● PROBLEM TO WORK ON:
Could you restate word for word only the lines below from the one holding "font-family: none ->" to the one holding "html: <tr> <td></td>", inclusive, and leave out the pictures?

● MATERIAL FOR THE TASK:
########

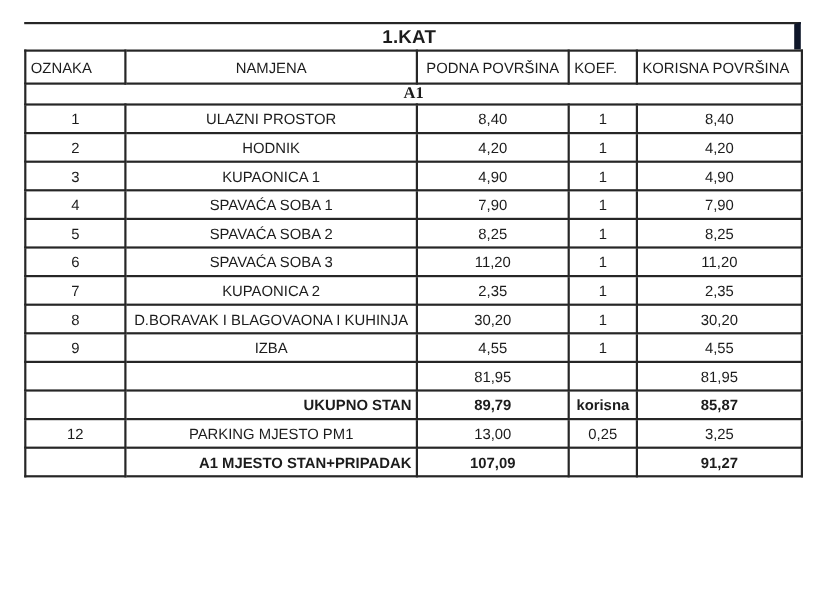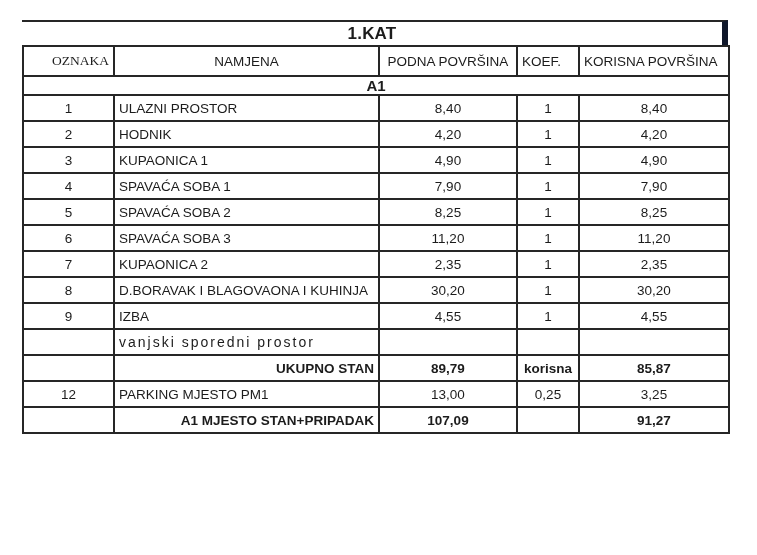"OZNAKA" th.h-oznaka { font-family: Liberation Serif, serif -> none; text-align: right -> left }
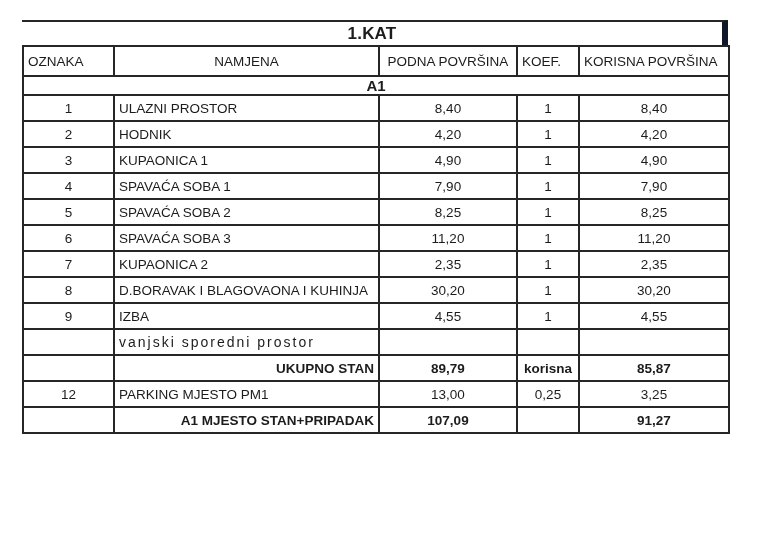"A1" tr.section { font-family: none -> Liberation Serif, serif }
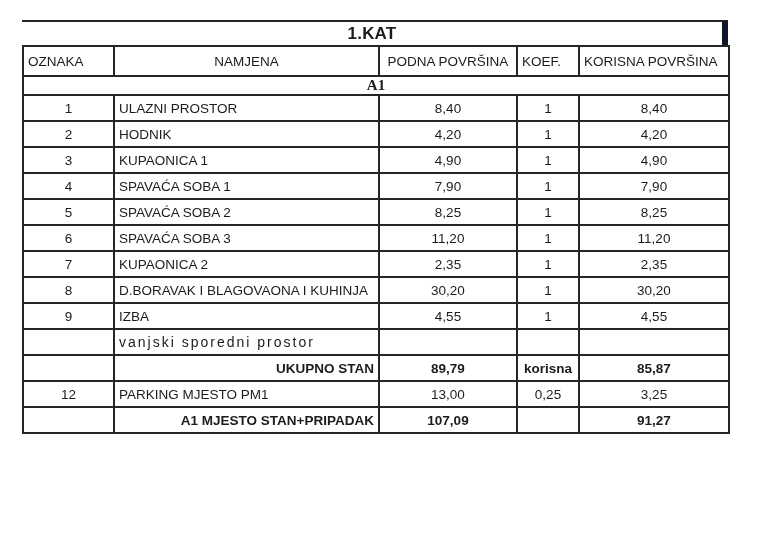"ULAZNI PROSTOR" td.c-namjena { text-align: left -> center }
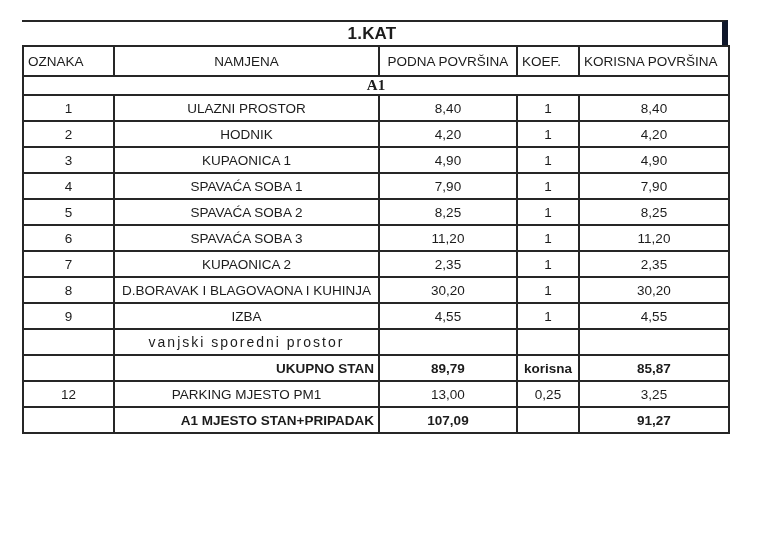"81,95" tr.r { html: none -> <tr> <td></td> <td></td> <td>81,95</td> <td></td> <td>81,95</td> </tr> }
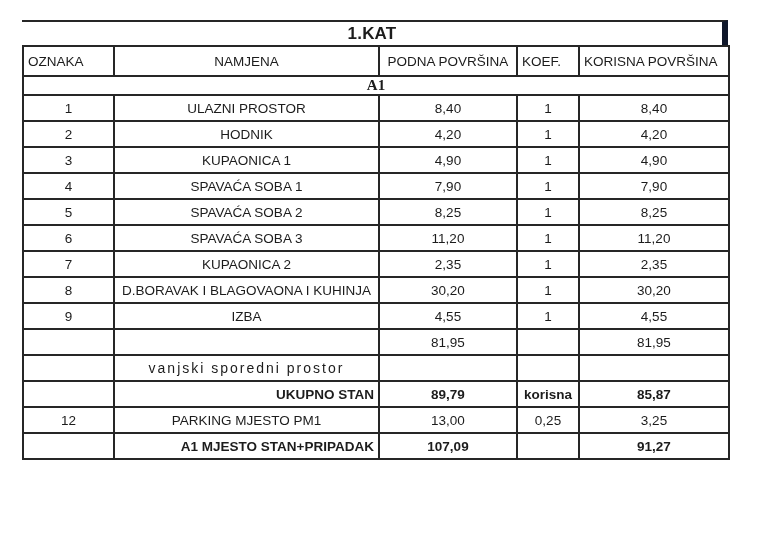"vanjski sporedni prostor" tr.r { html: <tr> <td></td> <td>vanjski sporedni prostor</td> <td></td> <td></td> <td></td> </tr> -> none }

########

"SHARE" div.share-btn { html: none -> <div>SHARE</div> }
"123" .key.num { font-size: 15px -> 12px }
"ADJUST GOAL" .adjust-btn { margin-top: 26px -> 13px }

########

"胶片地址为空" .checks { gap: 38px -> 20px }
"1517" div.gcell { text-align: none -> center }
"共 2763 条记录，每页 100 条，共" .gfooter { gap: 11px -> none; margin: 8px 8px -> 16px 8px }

########

● SOLUTION FOR THIS EXERCISE:
"A1" tr.section { font-family: none -> Liberation Serif, serif }
"ULAZNI PROSTOR" td.c-namjena { text-align: left -> center }
"81,95" tr.r { html: none -> <tr> <td></td> <td></td> <td>81,95</td> <td></td> <td>81,95</td> </tr> }
"vanjski sporedni prostor" tr.r { html: <tr> <td></td> <td>vanjski sporedni prostor</td> <td></td> <td></td> <td></td> </tr> -> none }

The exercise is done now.